§ WHAT THIS TASK INVOLVES: For the listing below, print exactly the lines from the line with "payment method: cheque -> Mastercard" to the line with "total: 9174.54 -> 9321.84", both included, and nothing beyond them.

§ STUDY MATERIAL:
»»

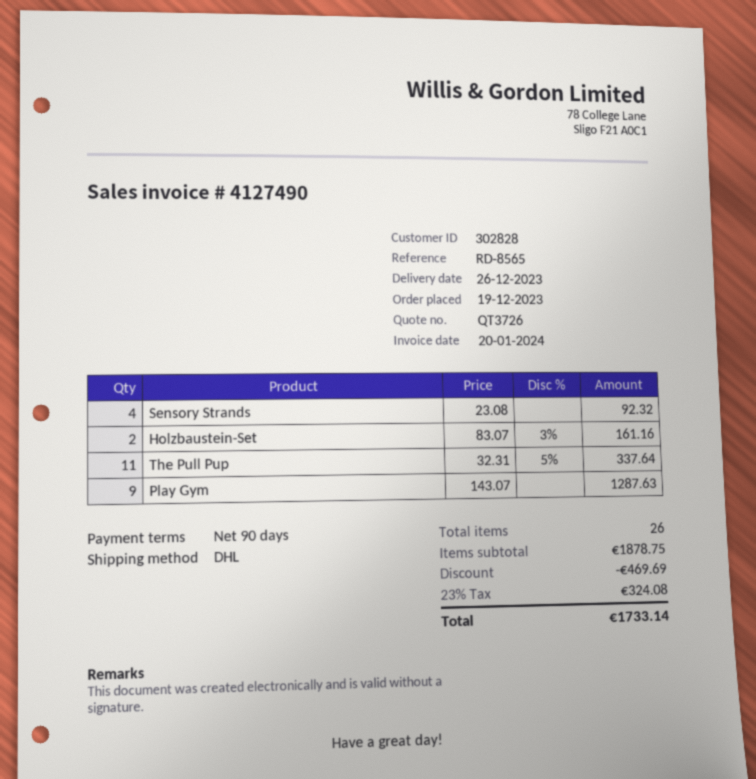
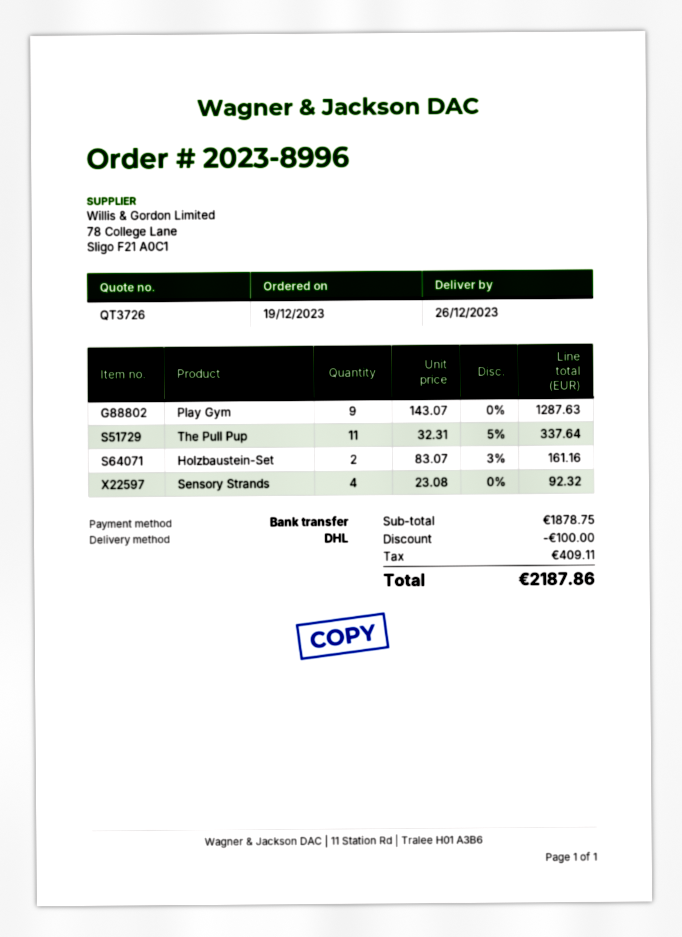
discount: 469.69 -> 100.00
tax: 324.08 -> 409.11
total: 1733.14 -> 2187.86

««
»»

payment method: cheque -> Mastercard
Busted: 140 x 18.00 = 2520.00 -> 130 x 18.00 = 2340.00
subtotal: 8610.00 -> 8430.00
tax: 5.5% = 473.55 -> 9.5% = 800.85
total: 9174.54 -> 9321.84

««

§ EXERCISE RESULT:
payment method: cheque -> Mastercard
Busted: 140 x 18.00 = 2520.00 -> 130 x 18.00 = 2340.00
subtotal: 8610.00 -> 8430.00
tax: 5.5% = 473.55 -> 9.5% = 800.85
total: 9174.54 -> 9321.84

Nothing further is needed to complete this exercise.